## ACTION ITEM
Quote exactly and only this range of lines in the data below: the line that holds "[594,83,664,102] petri net" to the line that holds "(118, 246) none", both included.

## Data excerpts
____________________
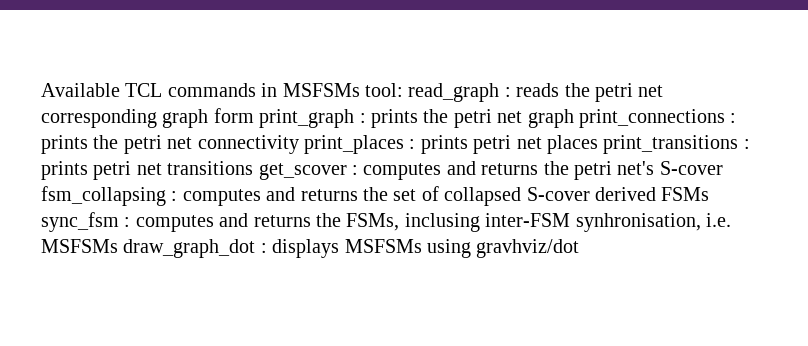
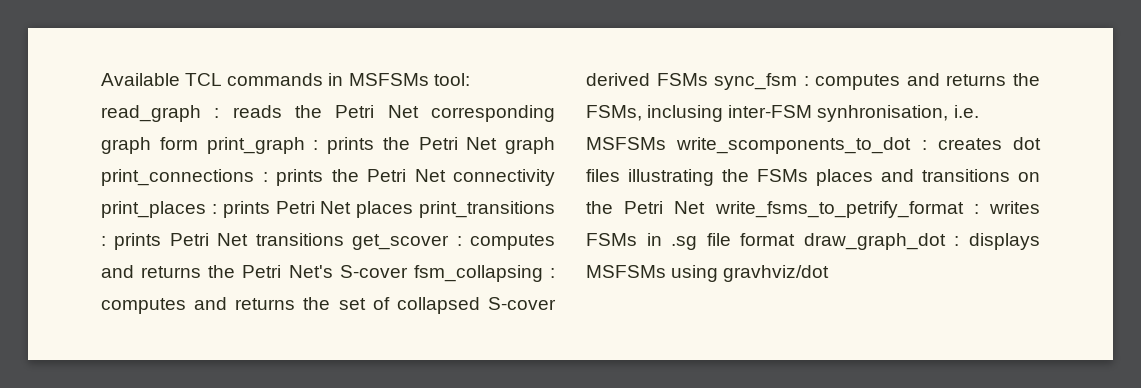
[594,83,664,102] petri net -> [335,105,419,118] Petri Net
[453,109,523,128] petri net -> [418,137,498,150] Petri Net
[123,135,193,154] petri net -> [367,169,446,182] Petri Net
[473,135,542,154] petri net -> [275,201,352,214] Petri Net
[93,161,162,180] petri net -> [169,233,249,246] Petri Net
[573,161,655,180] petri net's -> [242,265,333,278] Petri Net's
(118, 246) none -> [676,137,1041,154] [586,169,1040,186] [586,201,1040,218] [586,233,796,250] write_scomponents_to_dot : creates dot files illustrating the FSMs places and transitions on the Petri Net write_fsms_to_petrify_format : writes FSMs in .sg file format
____________________
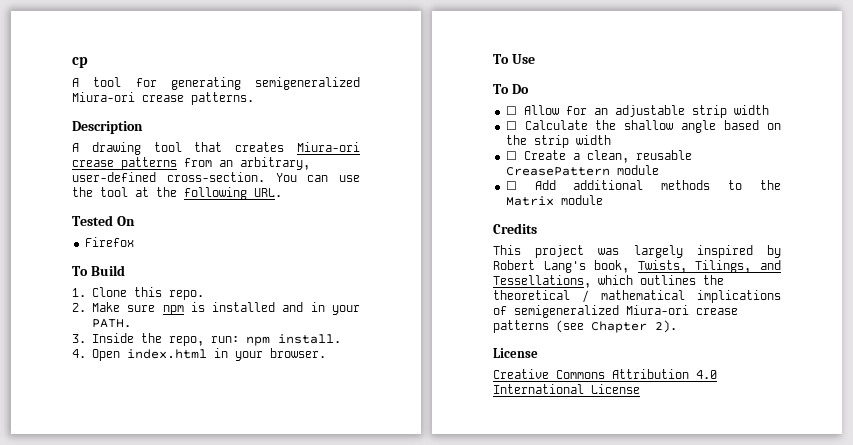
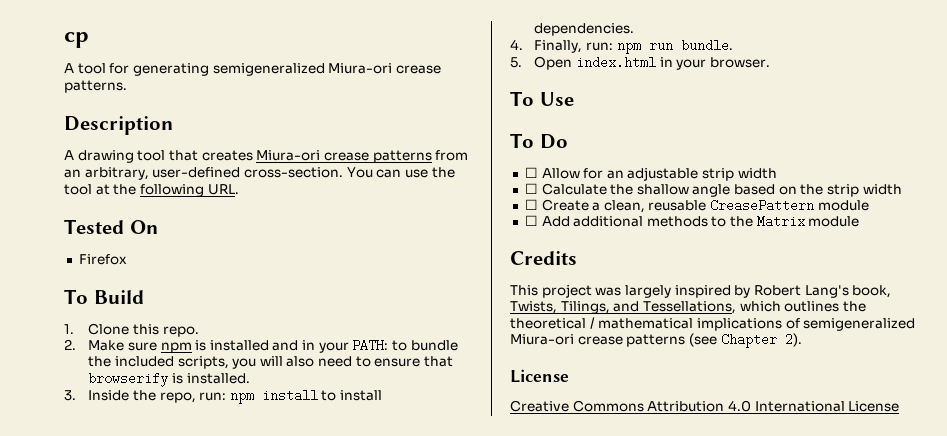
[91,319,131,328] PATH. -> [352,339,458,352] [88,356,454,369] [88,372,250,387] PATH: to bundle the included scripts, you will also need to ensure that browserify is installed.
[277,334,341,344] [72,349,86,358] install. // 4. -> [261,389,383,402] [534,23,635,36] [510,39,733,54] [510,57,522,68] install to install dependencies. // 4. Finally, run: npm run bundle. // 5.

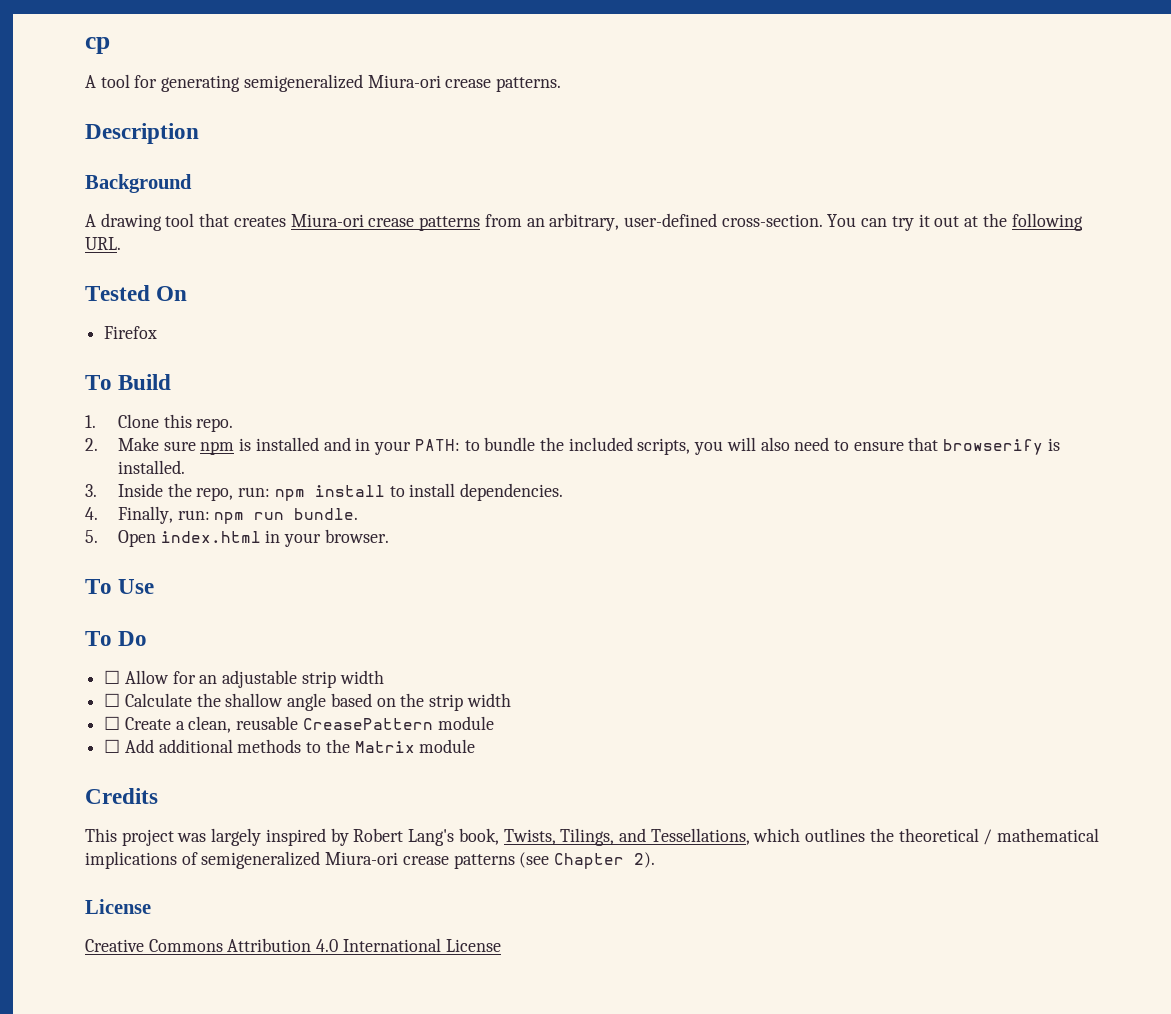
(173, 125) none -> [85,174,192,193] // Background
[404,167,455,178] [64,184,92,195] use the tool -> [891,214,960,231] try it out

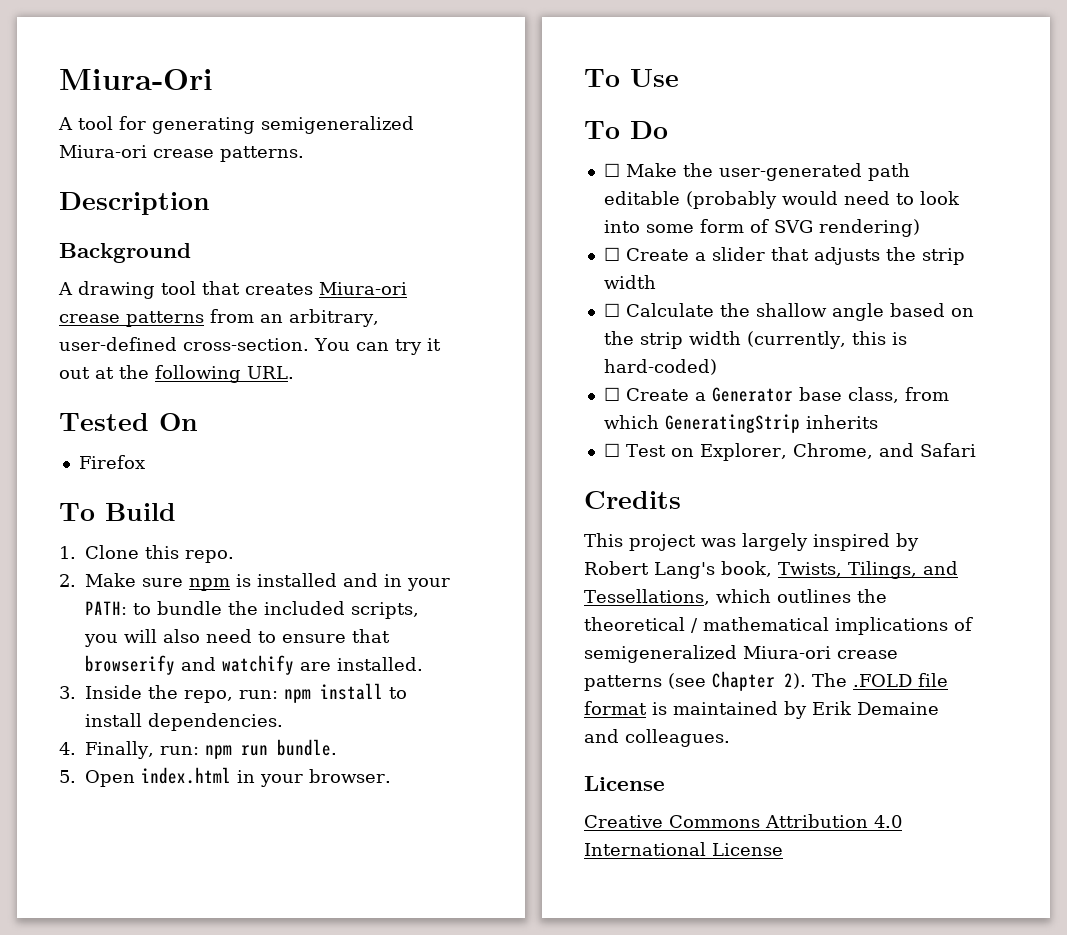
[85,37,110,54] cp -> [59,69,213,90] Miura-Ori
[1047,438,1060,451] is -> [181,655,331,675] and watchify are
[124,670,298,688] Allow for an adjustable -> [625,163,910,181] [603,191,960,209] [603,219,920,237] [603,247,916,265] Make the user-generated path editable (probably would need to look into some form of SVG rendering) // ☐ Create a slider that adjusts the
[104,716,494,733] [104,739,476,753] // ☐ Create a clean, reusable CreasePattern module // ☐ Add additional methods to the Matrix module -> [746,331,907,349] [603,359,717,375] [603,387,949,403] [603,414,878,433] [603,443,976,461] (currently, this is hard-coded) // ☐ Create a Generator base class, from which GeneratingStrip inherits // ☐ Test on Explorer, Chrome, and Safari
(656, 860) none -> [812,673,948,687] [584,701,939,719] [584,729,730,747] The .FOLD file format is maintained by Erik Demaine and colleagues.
____________________
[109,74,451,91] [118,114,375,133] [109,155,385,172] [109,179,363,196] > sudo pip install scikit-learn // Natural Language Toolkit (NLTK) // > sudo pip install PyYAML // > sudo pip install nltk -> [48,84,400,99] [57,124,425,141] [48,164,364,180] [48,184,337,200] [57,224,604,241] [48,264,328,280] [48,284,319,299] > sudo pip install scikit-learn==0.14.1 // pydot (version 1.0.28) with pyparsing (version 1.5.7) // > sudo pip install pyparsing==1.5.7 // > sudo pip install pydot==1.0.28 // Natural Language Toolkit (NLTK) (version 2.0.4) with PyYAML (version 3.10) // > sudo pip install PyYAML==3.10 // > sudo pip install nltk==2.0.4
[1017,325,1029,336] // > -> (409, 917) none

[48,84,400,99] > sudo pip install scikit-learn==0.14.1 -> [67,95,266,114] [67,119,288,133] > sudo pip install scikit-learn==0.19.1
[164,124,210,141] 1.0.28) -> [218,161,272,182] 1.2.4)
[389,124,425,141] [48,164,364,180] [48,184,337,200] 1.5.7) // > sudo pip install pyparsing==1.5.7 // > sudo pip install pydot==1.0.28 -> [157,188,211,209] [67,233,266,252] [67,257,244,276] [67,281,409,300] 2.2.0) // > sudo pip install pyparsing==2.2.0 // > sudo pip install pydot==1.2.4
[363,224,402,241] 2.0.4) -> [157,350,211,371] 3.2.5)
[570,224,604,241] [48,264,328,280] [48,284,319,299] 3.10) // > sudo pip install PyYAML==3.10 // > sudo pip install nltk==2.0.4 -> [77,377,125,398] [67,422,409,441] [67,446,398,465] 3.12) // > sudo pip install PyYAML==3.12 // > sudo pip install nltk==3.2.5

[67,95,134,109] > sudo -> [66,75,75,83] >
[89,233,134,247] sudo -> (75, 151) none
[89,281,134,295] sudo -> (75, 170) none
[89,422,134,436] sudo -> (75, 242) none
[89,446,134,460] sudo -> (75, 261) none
____________________
## EXERCISE SOLUTION
[594,83,664,102] petri net -> [335,105,419,118] Petri Net
[453,109,523,128] petri net -> [418,137,498,150] Petri Net
[123,135,193,154] petri net -> [367,169,446,182] Petri Net
[473,135,542,154] petri net -> [275,201,352,214] Petri Net
[93,161,162,180] petri net -> [169,233,249,246] Petri Net
[573,161,655,180] petri net's -> [242,265,333,278] Petri Net's
(118, 246) none -> [676,137,1041,154] [586,169,1040,186] [586,201,1040,218] [586,233,796,250] write_scomponents_to_dot : creates dot files illustrating the FSMs places and transitions on the Petri Net write_fsms_to_petrify_format : writes FSMs in .sg file format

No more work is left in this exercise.